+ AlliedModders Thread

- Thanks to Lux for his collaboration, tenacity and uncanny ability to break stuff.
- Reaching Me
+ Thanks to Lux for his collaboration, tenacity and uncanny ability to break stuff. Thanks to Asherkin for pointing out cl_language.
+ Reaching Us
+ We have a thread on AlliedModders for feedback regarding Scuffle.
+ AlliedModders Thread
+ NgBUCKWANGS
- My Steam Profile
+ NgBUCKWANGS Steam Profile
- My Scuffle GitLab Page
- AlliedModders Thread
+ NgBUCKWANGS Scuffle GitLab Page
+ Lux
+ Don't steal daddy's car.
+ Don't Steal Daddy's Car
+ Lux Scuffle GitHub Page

────────

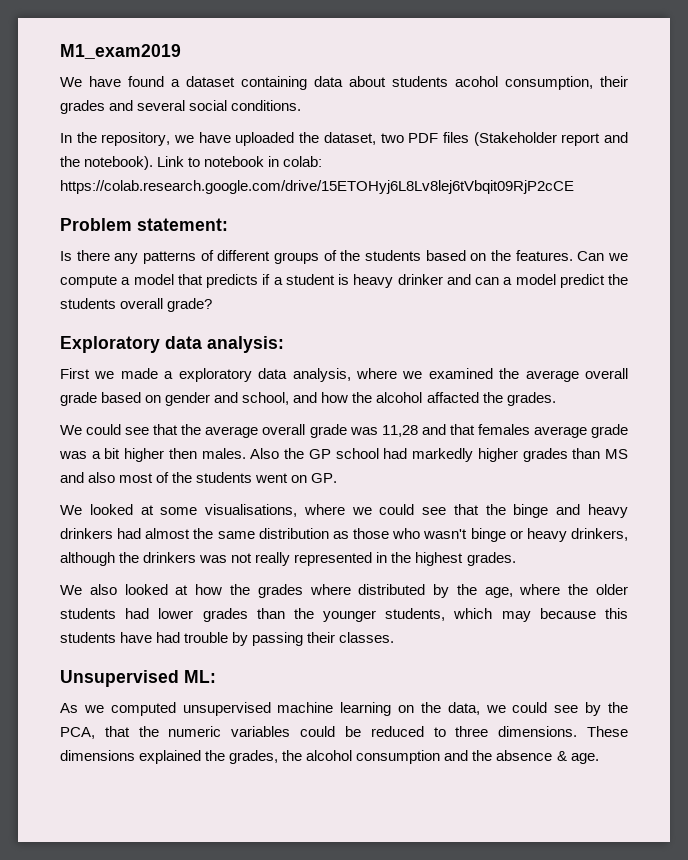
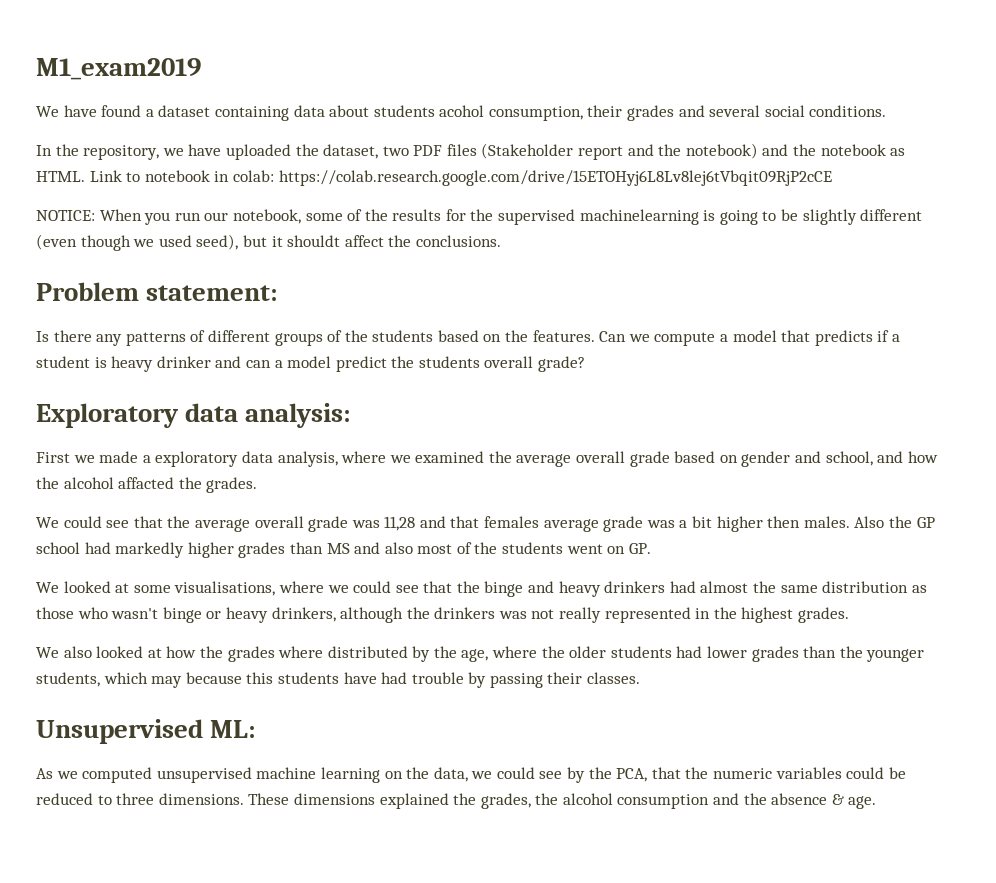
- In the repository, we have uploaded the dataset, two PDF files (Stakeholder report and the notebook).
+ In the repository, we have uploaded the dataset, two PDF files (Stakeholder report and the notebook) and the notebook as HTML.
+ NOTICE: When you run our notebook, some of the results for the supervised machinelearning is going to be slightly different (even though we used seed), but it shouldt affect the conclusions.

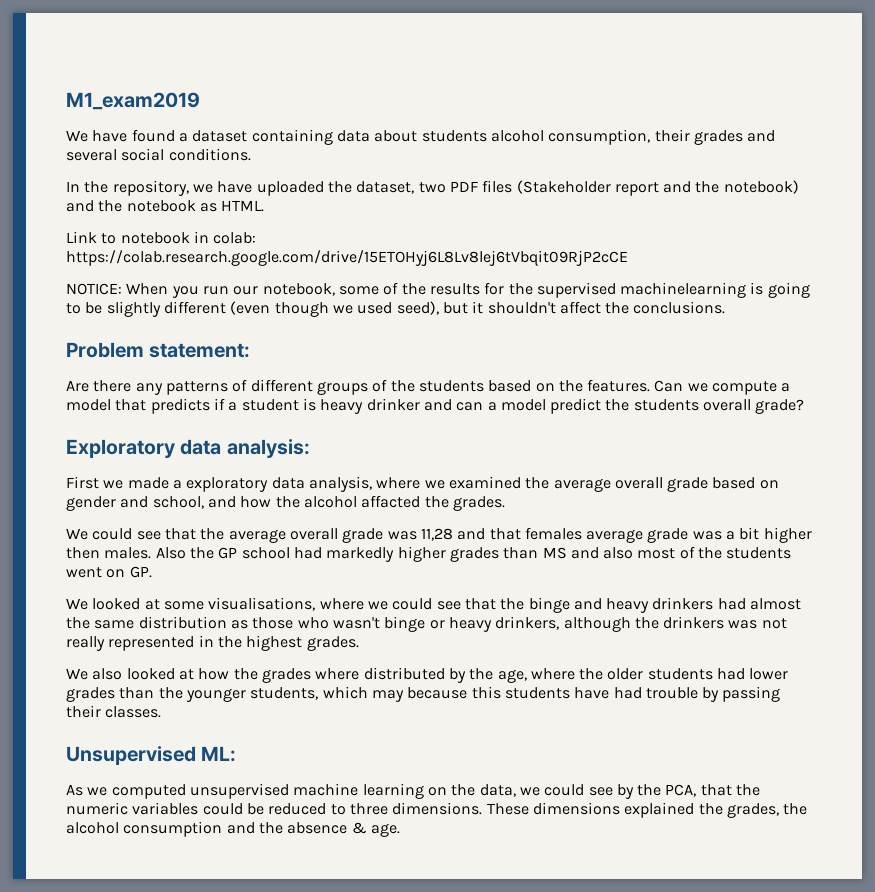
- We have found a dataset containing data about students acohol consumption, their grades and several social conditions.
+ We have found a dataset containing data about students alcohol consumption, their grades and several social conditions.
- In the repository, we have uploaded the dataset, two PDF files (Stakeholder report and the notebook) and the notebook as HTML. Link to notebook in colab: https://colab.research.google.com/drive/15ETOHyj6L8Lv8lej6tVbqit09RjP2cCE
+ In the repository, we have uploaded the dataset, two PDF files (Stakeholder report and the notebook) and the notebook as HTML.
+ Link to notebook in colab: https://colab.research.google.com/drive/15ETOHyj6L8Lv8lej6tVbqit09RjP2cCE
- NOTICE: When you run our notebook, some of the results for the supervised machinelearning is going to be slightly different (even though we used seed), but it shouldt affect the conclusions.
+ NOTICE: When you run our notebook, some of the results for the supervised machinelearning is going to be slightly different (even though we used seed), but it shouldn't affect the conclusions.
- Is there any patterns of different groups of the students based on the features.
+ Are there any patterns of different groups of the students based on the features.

────────

Task to carry out:
Write out only the lines that run from the line containing "- AlliedModders Thread" through the line containing "Scuffle GitHub Page", both included, exactly as they appear above.

Exercise solution:
- AlliedModders Thread
+ NgBUCKWANGS Scuffle GitLab Page
+ Lux
+ Don't steal daddy's car.
+ Don't Steal Daddy's Car
+ Lux Scuffle GitHub Page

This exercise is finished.